Érase una vez un lirio que vivía a la orilla de un riachuelo. Lleno de la alegría de vivir, el tiempo pasaba sin que se diera cuenta, como el riachuelo que corría al lado.

Un buen día le fue a visitar un pajarillo. Y volvió al día siguiente. Por algún tiempo desapareció. Y volvió de nuevo. El lirio no lograba entender cómo podía moverse y cambiar de sitio.

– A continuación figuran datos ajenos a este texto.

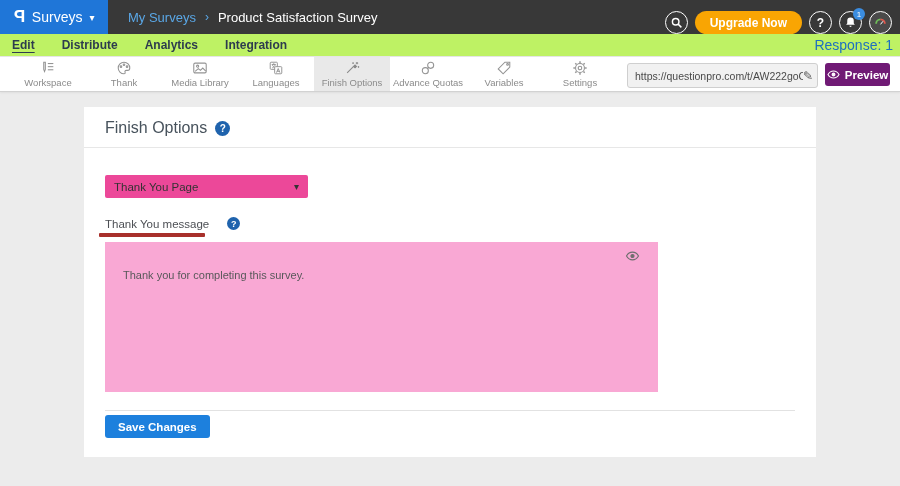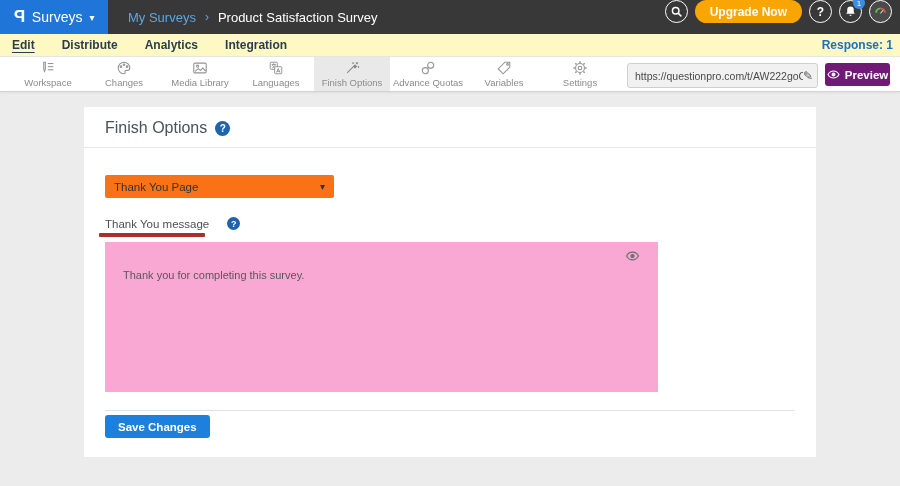--- a/index.html
+++ b/index.html
@@ -17,7 +17,7 @@
   .crumb-parent { color:#5aa7e6; cursor:pointer; }
   .crumb-sep { color:#5aa7e6; font-size:12px; }
   .crumb-current { color:#fff; }
-  .topbar-right { position:absolute; right:8px; top:0; height:34px; display:flex; align-items:flex-start; gap:7px; }
+  .topbar-right { position:absolute; right:8px; top:0; height:34px; display:flex; align-items:flex-end; gap:7px; }
   .circle-btn { width:23px; height:23px; border:1.6px solid #fff; border-radius:50%;
     display:flex; align-items:center; justify-content:center; cursor:pointer; color:#fff;
     font-size:12px; font-weight:bold; }

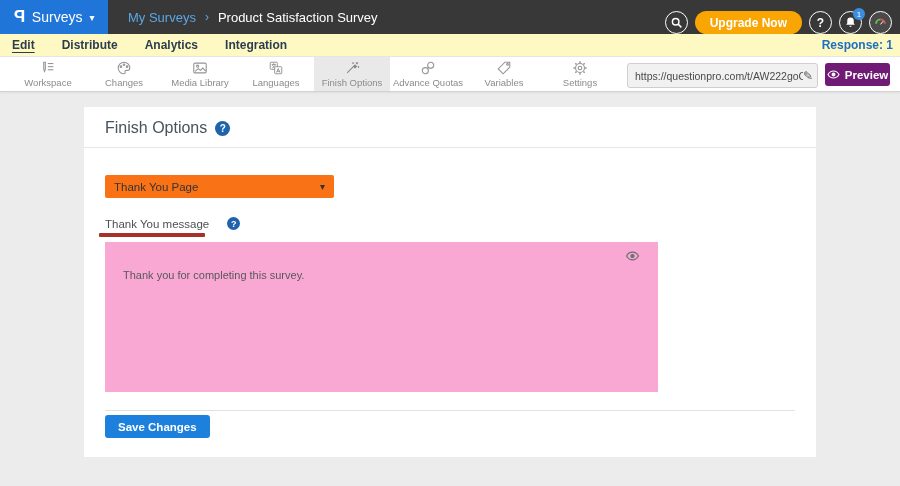--- a/index.html
+++ b/index.html
@@ -32,7 +32,7 @@
     background:#4a4a4a; display:flex; align-items:center; justify-content:center; cursor:pointer; }
 
   
-  .navrow { height:23px; background:#fef9c3; display:flex; align-items:center; padding:0 12px;
+  .navrow { height:23px; background:#bef264; display:flex; align-items:center; padding:0 12px;
     border-bottom:1px solid #e6e6e6; position:relative; }
   .nav-tab { font-size:12px; font-weight:bold; color:#2d3c4e; margin-right:27px; cursor:pointer; }
   .nav-tab.active { text-decoration:underline; text-underline-offset:3px; }

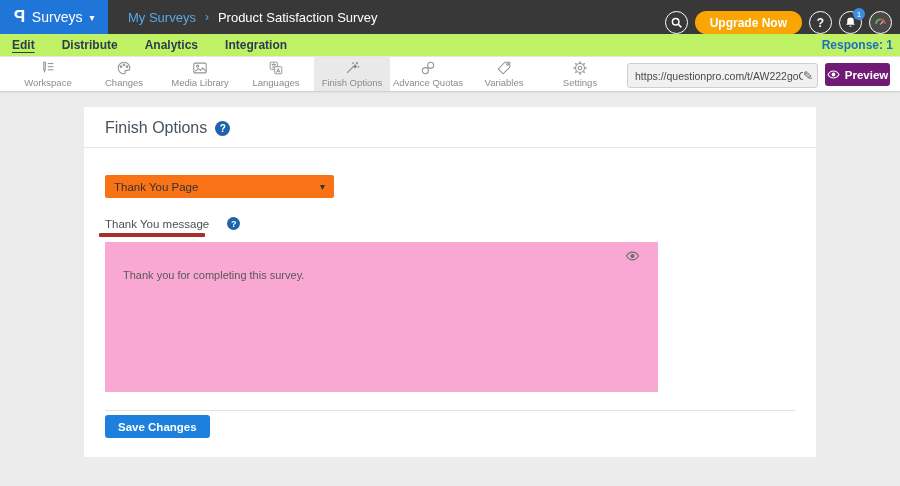--- a/index.html
+++ b/index.html
@@ -36,7 +36,7 @@
     border-bottom:1px solid #e6e6e6; position:relative; }
   .nav-tab { font-size:12px; font-weight:bold; color:#2d3c4e; margin-right:27px; cursor:pointer; }
   .nav-tab.active { text-decoration:underline; text-underline-offset:3px; }
-  .response-count { position:absolute; right:7px; font-size:12px; font-weight:bold; color:#1d6fc0; }
+  .response-count { position:absolute; right:7px; font-size:14px; font-weight:normal; color:#1d6fc0; }
 
   
   .toolbar { height:35px; background:#fff; border-bottom:1px solid #d2d2d2; display:flex;

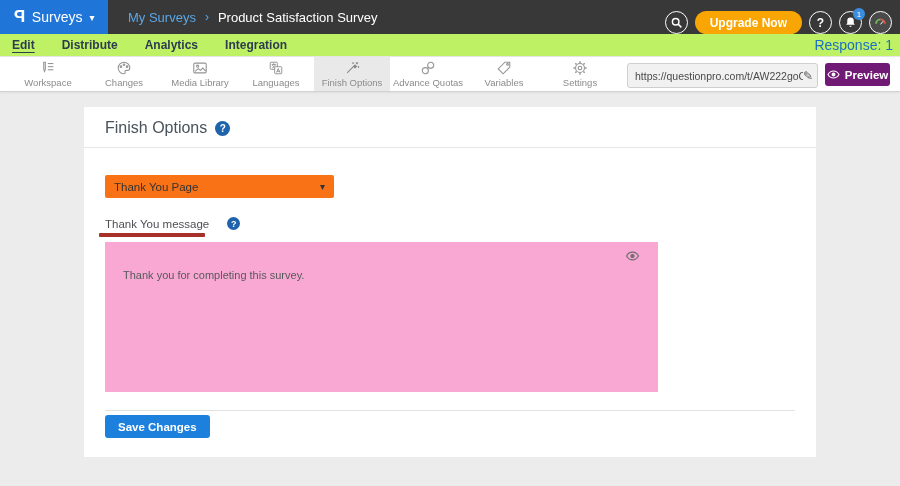--- a/index.html
+++ b/index.html
@@ -154,7 +154,7 @@
           <circle cx="12.4" cy="7.5" r="0.9"></circle>
       </svg>
     </span>
-    <span class="tb-label">Changes</span>
+    <span class="tb-label">Thank</span>
   </div>
 
   <div class="tb-item">

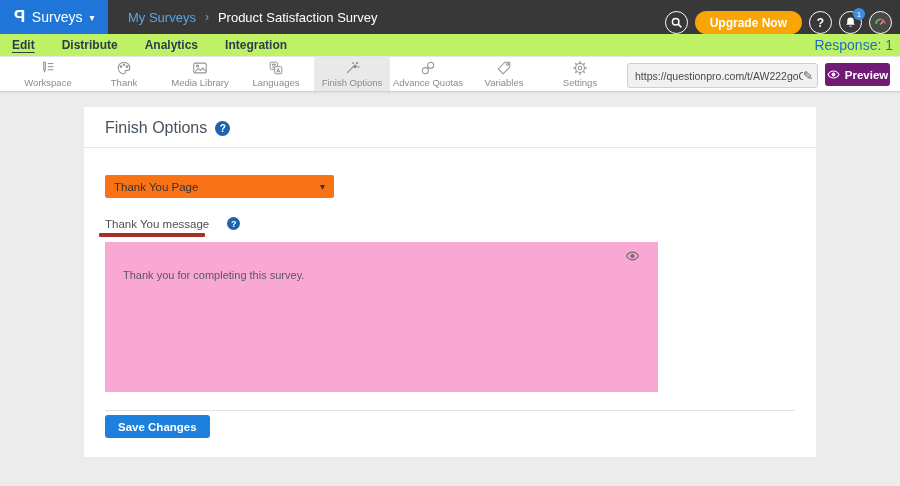--- a/index.html
+++ b/index.html
@@ -67,7 +67,7 @@
     justify-content:center; cursor:pointer; }
   .help-icon.sm { width:13px; height:13px; font-size:9px; }
   .card-body { padding:27px 21px 0 21px; }
-  .select-box { width:229px; height:23px; background:#f97316; border-radius:2px; display:flex;
+  .select-box { width:203px; height:23px; background:#ec4899; border-radius:2px; display:flex;
     align-items:center; padding:0 9px; cursor:pointer; position:relative; }
   .select-value { font-size:11.5px; color:#333; flex:1; }
   .select-caret { font-size:10px; color:#333; }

El pajarillo era malo. En vez de identificarse con el lirio, de alegrarse de su belleza y de compartir su felicidad, se puso a ostentar la propia libertad y a burlarse de la flor. No contento con esto empezó a contar todo tipo de historias, verdaderas y falsas. Le contaba que en otros lugares había gran abundancia de lirios imperiales, que eran espléndidos, que vivían felices, que todo el aire estaba perfumado, que había una sinfonía de colores y sonidos. Y terminaba diciendo al lirio que él era insignificante comparado con los otros. Y así lo humillaba.

El lirio se inquietó. Cuánto más escuchaba al pájaro, más celoso se ponía; y más se afligía. Por la noche ya no podía dormir profundamente. Se despertaba de mal humor. Se sentía prisionero. El murmullo del arroyo le parecía monótono. Ya no hacía más que pensar en sí mismo y sentir compasión por su infeliz condición.

Mientras tanto el pajarillo iba y venía. Y así alimentaba el tormento del lirio. Finalmente éste, ayudado por el pájaro, decidió buscar algo nuevo. Al día siguiente el pajarillo llegó muy temprano. Con su pico arrancó el lirio que obtuvo así su libertad. Después de esto, el pájaro tomó el lirio y voló lejos al lugar donde florecen los lirios imperiales.

Pero a lo largo del camino el lirio se secó.

Si se hubiera contentado con ser lirio sencillo y humilde, no se habría angustiado; si no se hubiera angustiado, estaría en su lugar; si hubiera estado en su lugar, hubiera sido un hermoso lirio.

Como aquel del que habla el Evangelio.